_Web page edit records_
---+---
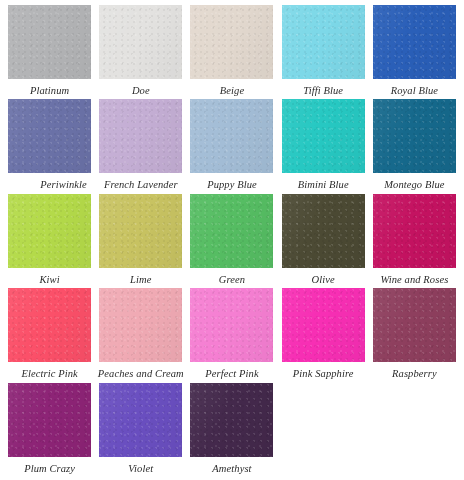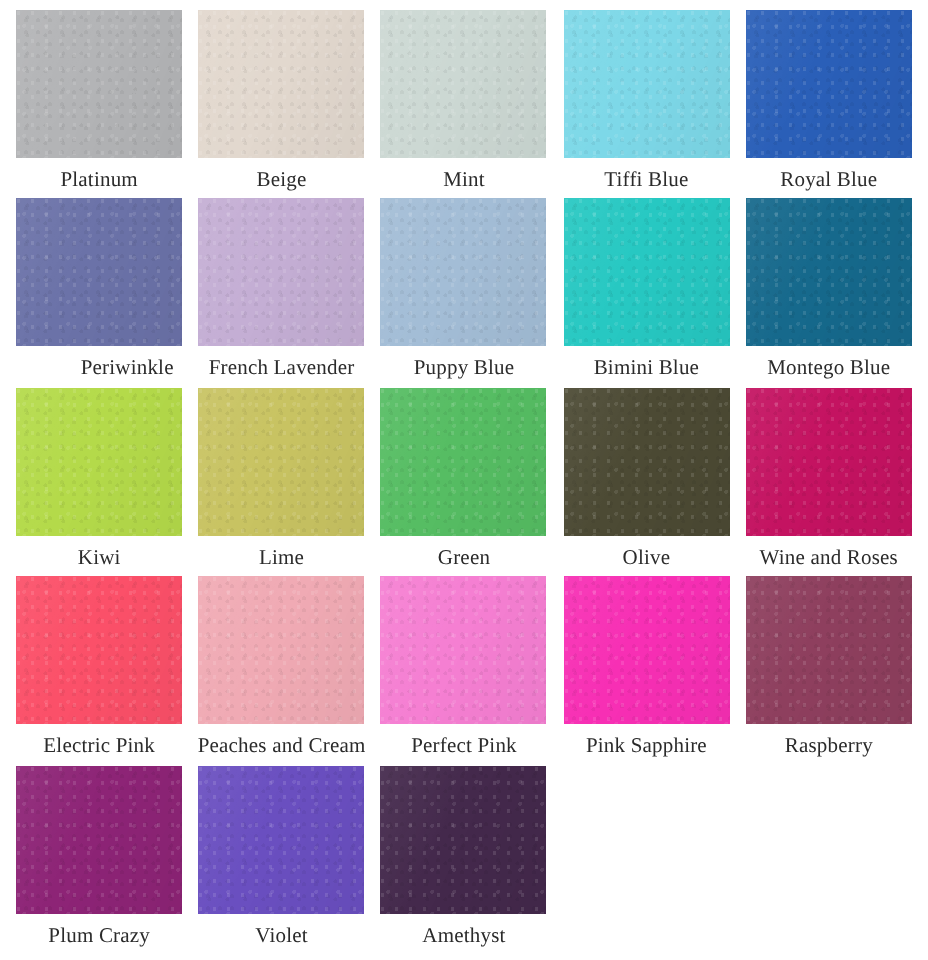--- a/index.html
+++ b/index.html
@@ -26,6 +26,7 @@
     column-gap: 0px;
     row-gap: 0px;
     padding: 5px 4px 3px 4px;
+    font-style: italic;
   }
 
   .swatch-cell {

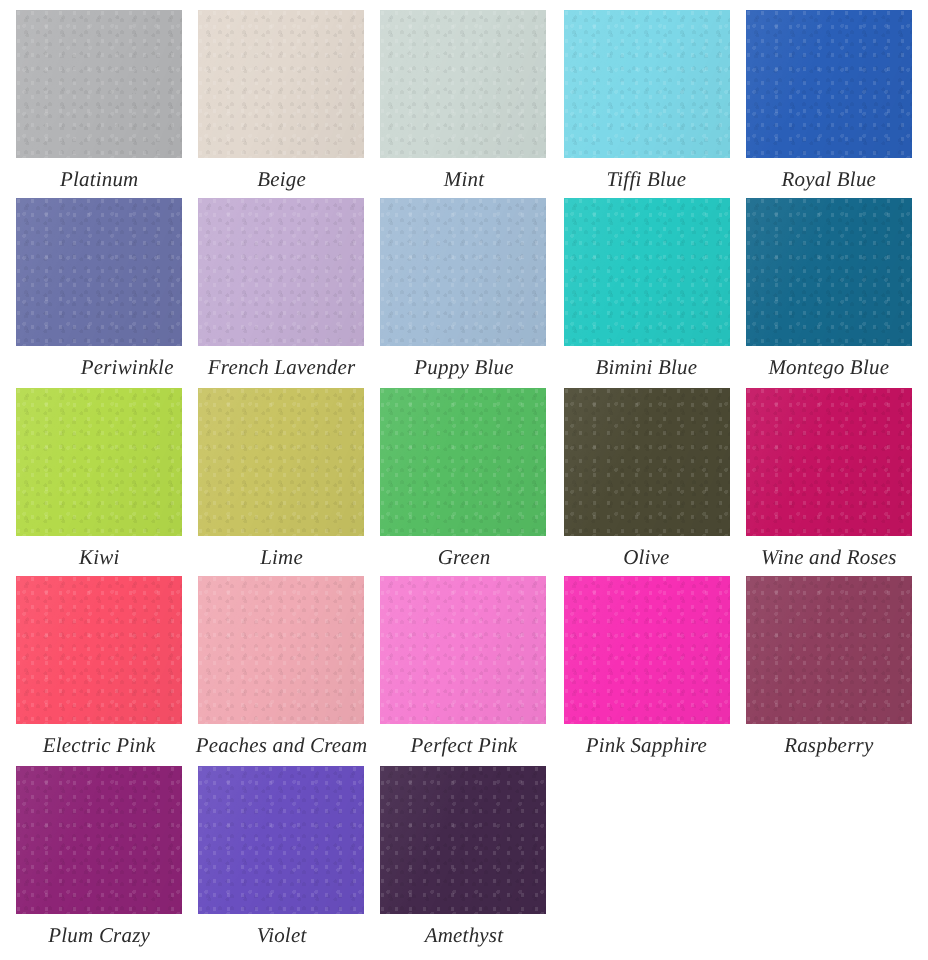--- a/index.html
+++ b/index.html
@@ -80,6 +80,10 @@
     <div class="swatch-cell">
       <div class="swatch-chip" style="background-color: rgb(179, 180, 182);"></div>
       <div class="swatch-label" style="color: rgb(43, 43, 43);">Platinum</div>
+    </div>
+    <div class="swatch-cell">
+      <div class="swatch-chip" style="background-color: rgb(227, 226, 224);"></div>
+      <div class="swatch-label" style="color: rgb(43, 43, 43);">Doe</div>
     </div>
     <div class="swatch-cell">
       <div class="swatch-chip" style="background-color: rgb(226, 216, 206);"></div>

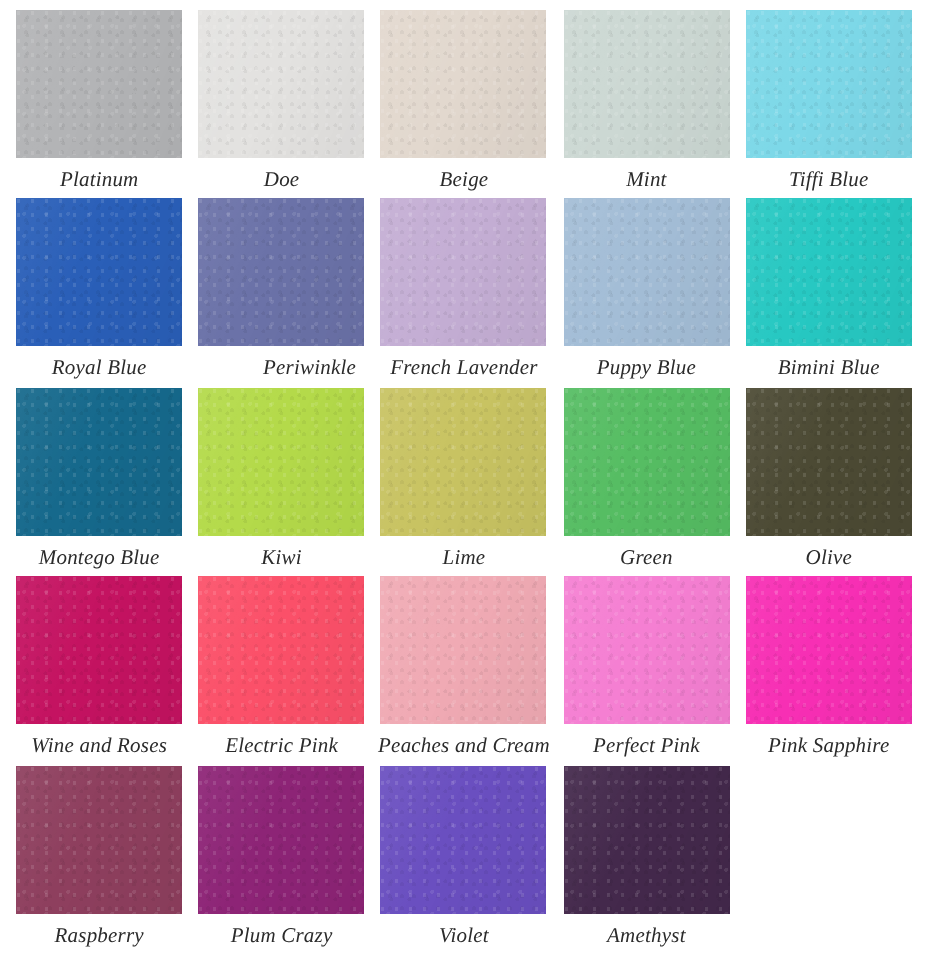--- a/index.html
+++ b/index.html
@@ -90,10 +90,6 @@
       <div class="swatch-label" style="color: rgb(43, 43, 43); text-align: right;">Beige</div>
     </div>
     <div class="swatch-cell">
-      <div class="swatch-chip" style="background-color: rgb(204, 216, 211);"></div>
-      <div class="swatch-label" style="color: rgb(43, 43, 43);">Mint</div>
-    </div>
-    <div class="swatch-cell">
       <div class="swatch-chip" style="background-color: rgb(125, 216, 232);"></div>
       <div class="swatch-label" style="color: rgb(43, 43, 43);">Tiffi Blue</div>
     </div>

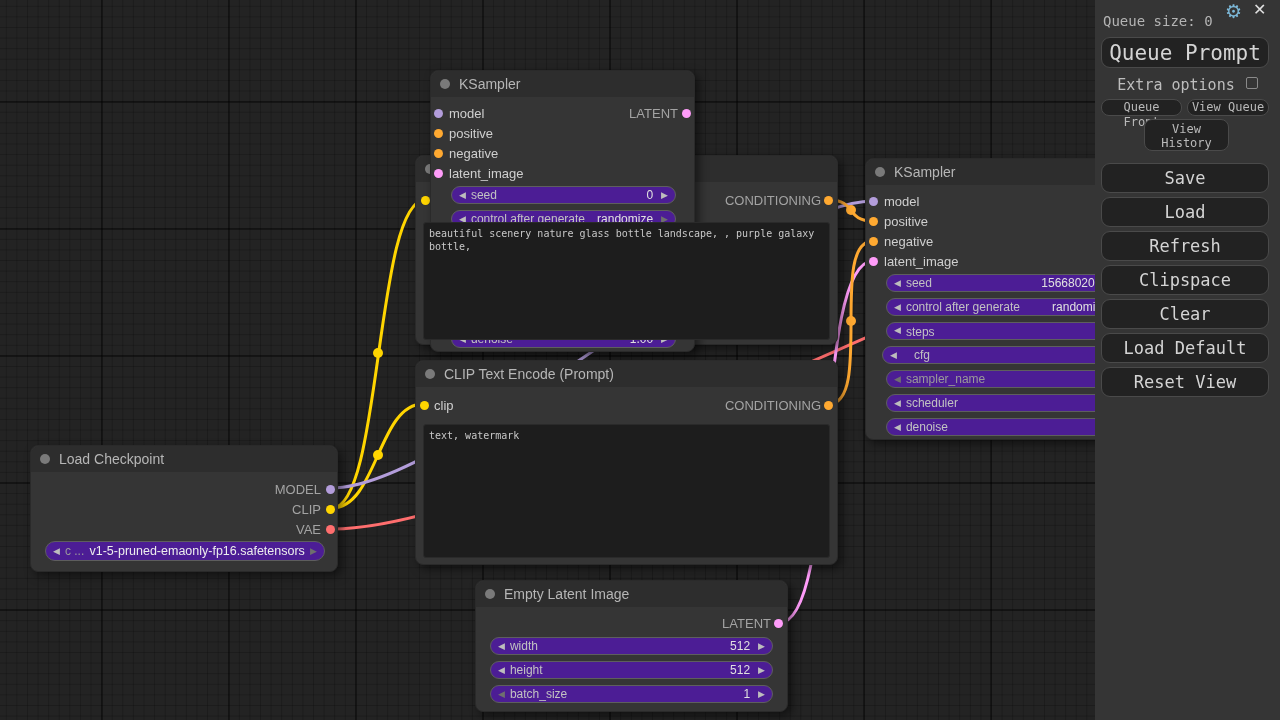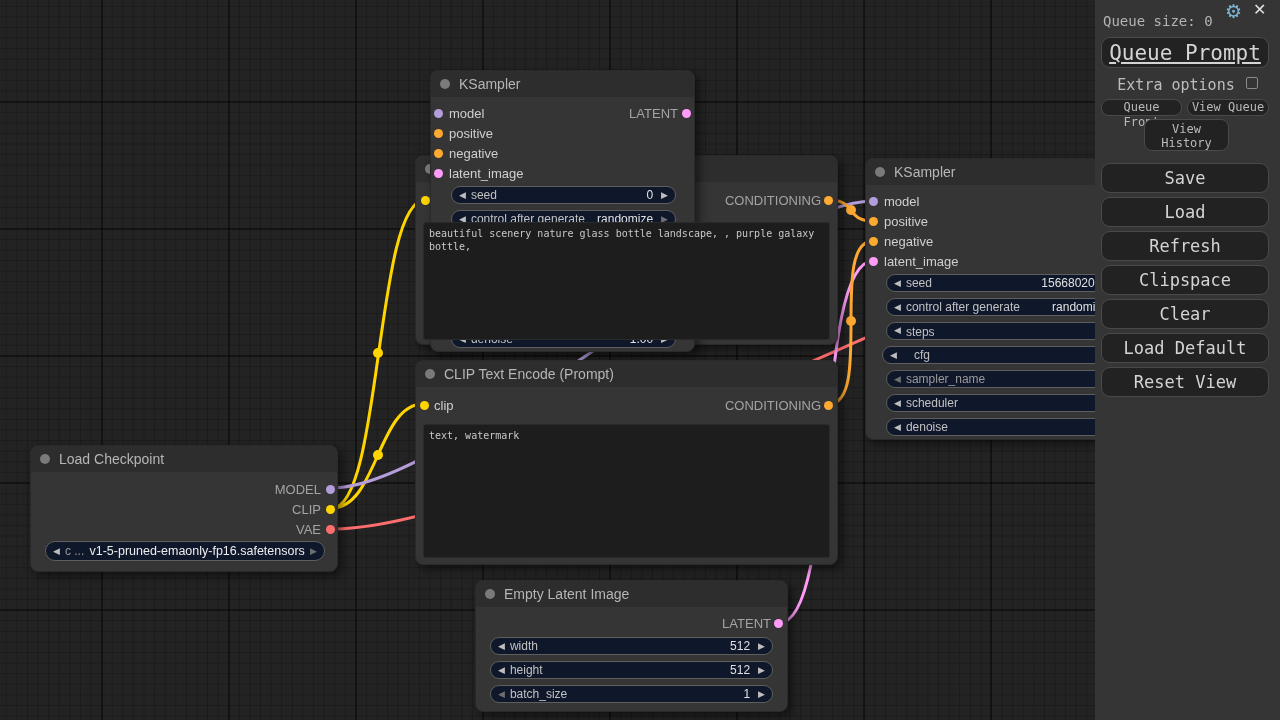--- a/index.html
+++ b/index.html
@@ -269,7 +269,7 @@
   <div class="gear">⚙</div>
   <div class="xclose">✕</div>
 
-  <div class="mbtn big" style="top:37px;text-decoration:underline;">Queue Prompt</div>
+  <div class="mbtn big" style="top:37px;">Queue Prompt</div>
 
   <div class="xopts" style="width:162px;">Extra options</div>
   <span class="chk"></span>

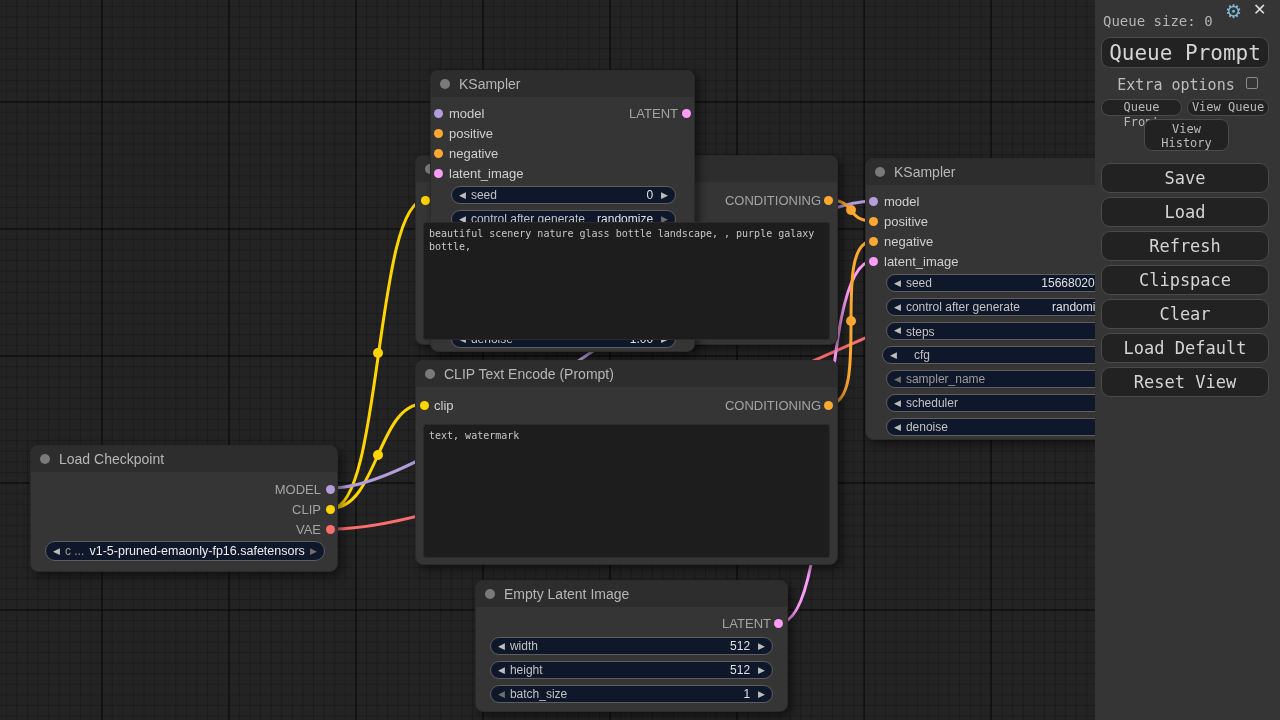--- a/index.html
+++ b/index.html
@@ -46,7 +46,7 @@
   .c-latent { background:#FF9CF9; }
 
   .widget {
-    position:absolute; height:18px; background:#0f172a;
+    position:absolute; height:18px; background:#4c1d95;
     border:1px solid #5e5e5e; border-radius:9px;
     display:flex; align-items:center; padding:0 7px;
     font-size:12px; color:#c2c2c2; overflow:hidden; white-space:nowrap;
---+---
_Work required_
Once the pictures are removed, set down what remains of the entries above exactly.

_Response area_
--- a/index.html
+++ b/index.html
@@ -26,6 +26,7 @@
     column-gap: 0px;
     row-gap: 0px;
     padding: 5px 4px 3px 4px;
+    font-style: italic;
   }
 
   .swatch-cell {

--- a/index.html
+++ b/index.html
@@ -80,6 +80,10 @@
     <div class="swatch-cell">
       <div class="swatch-chip" style="background-color: rgb(179, 180, 182);"></div>
       <div class="swatch-label" style="color: rgb(43, 43, 43);">Platinum</div>
+    </div>
+    <div class="swatch-cell">
+      <div class="swatch-chip" style="background-color: rgb(227, 226, 224);"></div>
+      <div class="swatch-label" style="color: rgb(43, 43, 43);">Doe</div>
     </div>
     <div class="swatch-cell">
       <div class="swatch-chip" style="background-color: rgb(226, 216, 206);"></div>

--- a/index.html
+++ b/index.html
@@ -90,10 +90,6 @@
       <div class="swatch-label" style="color: rgb(43, 43, 43); text-align: right;">Beige</div>
     </div>
     <div class="swatch-cell">
-      <div class="swatch-chip" style="background-color: rgb(204, 216, 211);"></div>
-      <div class="swatch-label" style="color: rgb(43, 43, 43);">Mint</div>
-    </div>
-    <div class="swatch-cell">
       <div class="swatch-chip" style="background-color: rgb(125, 216, 232);"></div>
       <div class="swatch-label" style="color: rgb(43, 43, 43);">Tiffi Blue</div>
     </div>

--- a/index.html
+++ b/index.html
@@ -269,7 +269,7 @@
   <div class="gear">⚙</div>
   <div class="xclose">✕</div>
 
-  <div class="mbtn big" style="top:37px;text-decoration:underline;">Queue Prompt</div>
+  <div class="mbtn big" style="top:37px;">Queue Prompt</div>
 
   <div class="xopts" style="width:162px;">Extra options</div>
   <span class="chk"></span>

--- a/index.html
+++ b/index.html
@@ -46,7 +46,7 @@
   .c-latent { background:#FF9CF9; }
 
   .widget {
-    position:absolute; height:18px; background:#0f172a;
+    position:absolute; height:18px; background:#4c1d95;
     border:1px solid #5e5e5e; border-radius:9px;
     display:flex; align-items:center; padding:0 7px;
     font-size:12px; color:#c2c2c2; overflow:hidden; white-space:nowrap;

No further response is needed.